16 июня 1892 года Чехов рассказывал о себе в письме Суворину. В этом признании есть немаловажное уточнение: «Душа моя просится вширь и ввысь, но поневоле приходится вести жизнь узенькую, ушедшую в сволочные рубли и копейки. Нет ничего пошлее мещанской жизни с ее грошами, харчами, нелепыми разговорами и никому ненужной условной добродетелью. Душа моя изныла от сознания, что я работаю ради денег и что деньги центр моей деятельности. Ноющее чувство это вместе со справедливостью делают в моих глазах писательство мое занятием презренным, я не уважаю того, что я пишу, я вял и скучен самому себе, и рад, что у меня есть медицина, которою я, как бы то ни было, занимаюсь все-таки не для денег. Надо бы выкупаться в серной кислоте и совлечь с себя кожу и потом обрасти новой шерстью».
«Не для денег…», а для души, чтобы утишить ноющее чувство. Оно томило его давно. В 1889 году оно усилилось, особенно после смерти Николая, и поэтому, не в последнюю очередь наверно, Чехов тогда изменил средоточие своей жизни. Им стала поездка на Сахалин. Теперь, в 1892 году, после поездки в Нижегородскую губернию, повлиявшей и на здоровье и на настроение Чехова, он опять искал дело «не для денег…». При этом избегал слов из «старых, но еще недопетых песен», вроде «хождения в народ», «долг перед народом» и т. п.

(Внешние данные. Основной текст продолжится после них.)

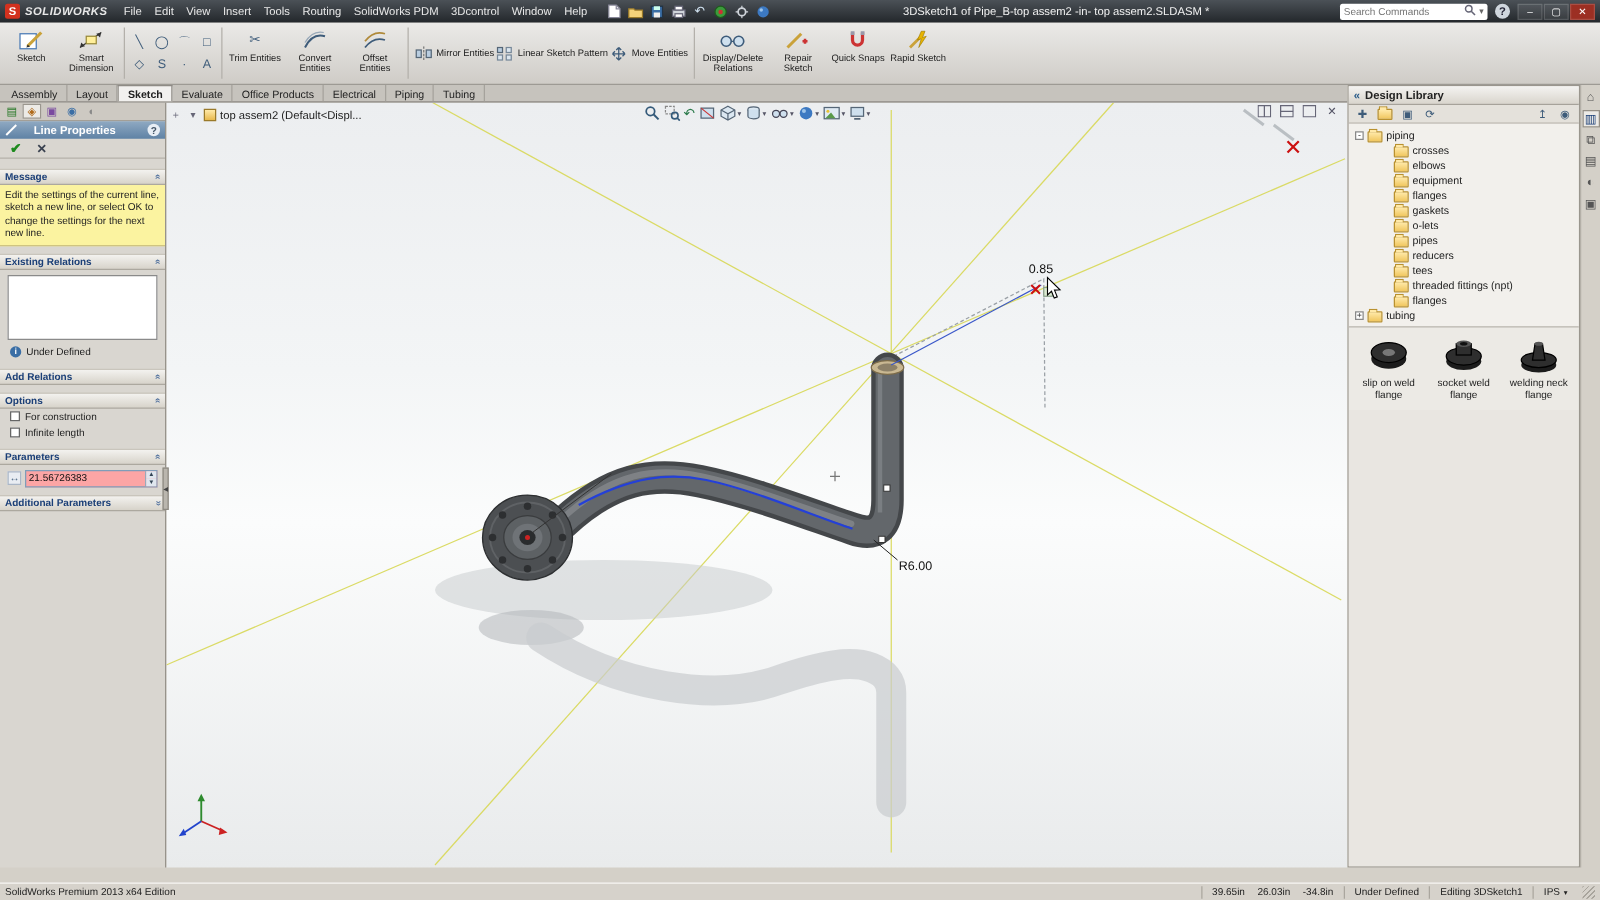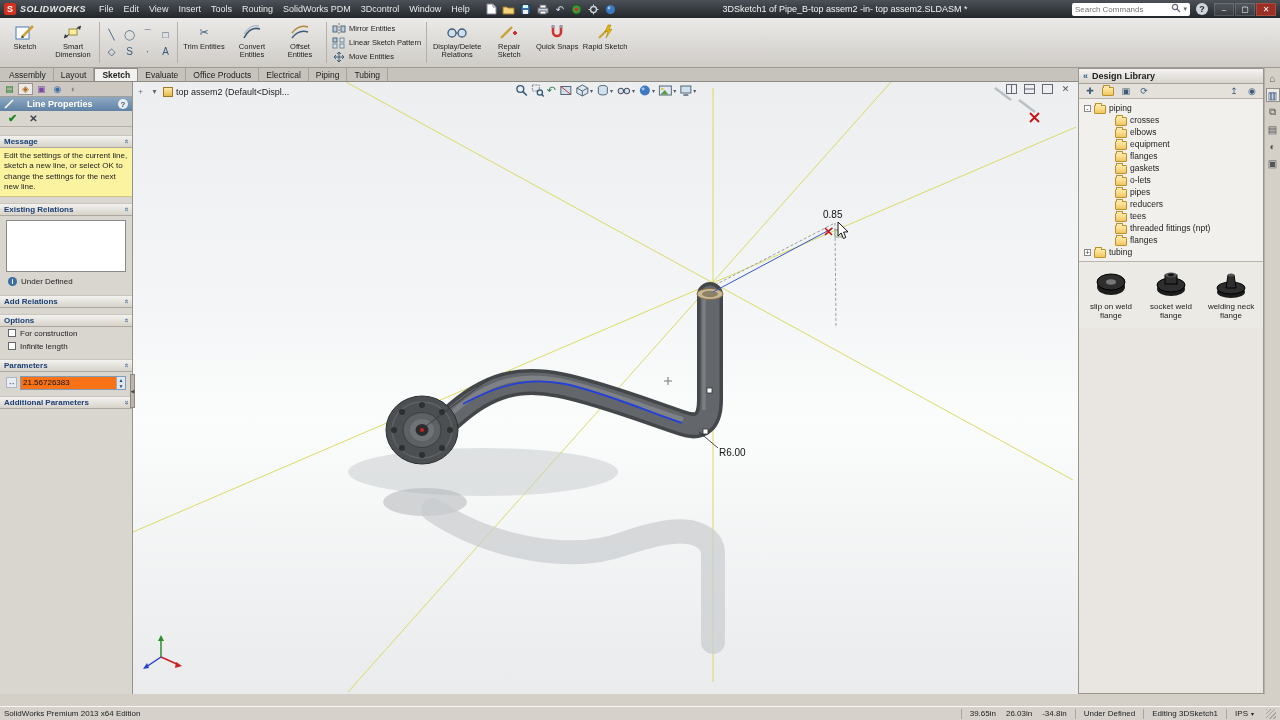"Mirror Entities" .rcol { flex-direction: column -> row }
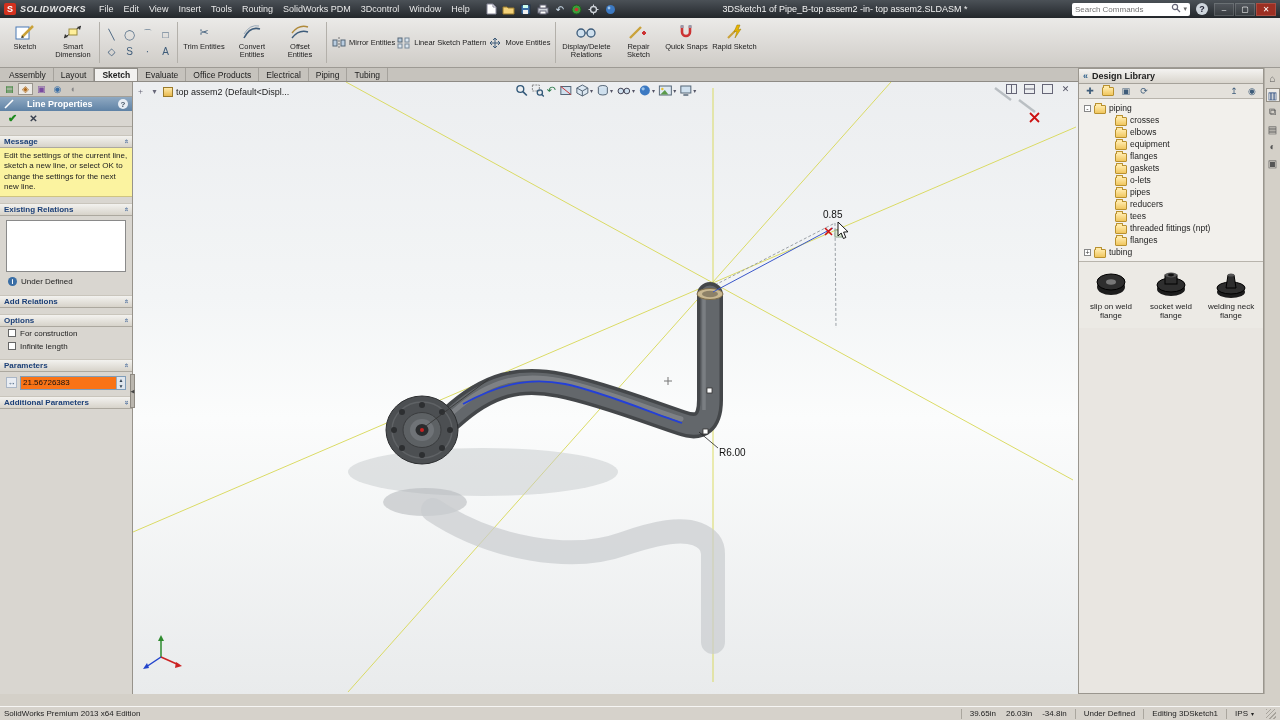"21.56726383" .param-field { background: #f97316 -> #fca5a5 }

Еще в таганрогские годы Чехов мог уловить разницу между человеком добрым и добродетельным. Павел Егорович никогда не сомневался в своей добродетельности, кичился ею и ставил себя в пример, считал образцом христианина. И всю жизнь ждал награды за свои нравственные устои. Притом он был уверен, что торговля без обмана невозможна, что отдавать долги не обязательно, что наказывать детей — это благо для них. Прилюдно орать на жену, как когда-то в Таганроге, а теперь, в Мелихове, как шутили домашние, «жевать» ее за обедом из-за пустяков — ей и всем на пользу. В поучение.
Слово «добро» относилось в письмах и нотациях Павла Егоровича к имуществу, скарбу, вещам. В жизни духовной он любил свою Добродетель и следил за чужой. В 1890 году просил сына, ехавшего на Сахалин: «Благословляю тебя и не забудь привези свидетельство, что ты отговелся». Это самое важное. Посты, говение, молитвы соблюдались им не без назидательного примера окружающим.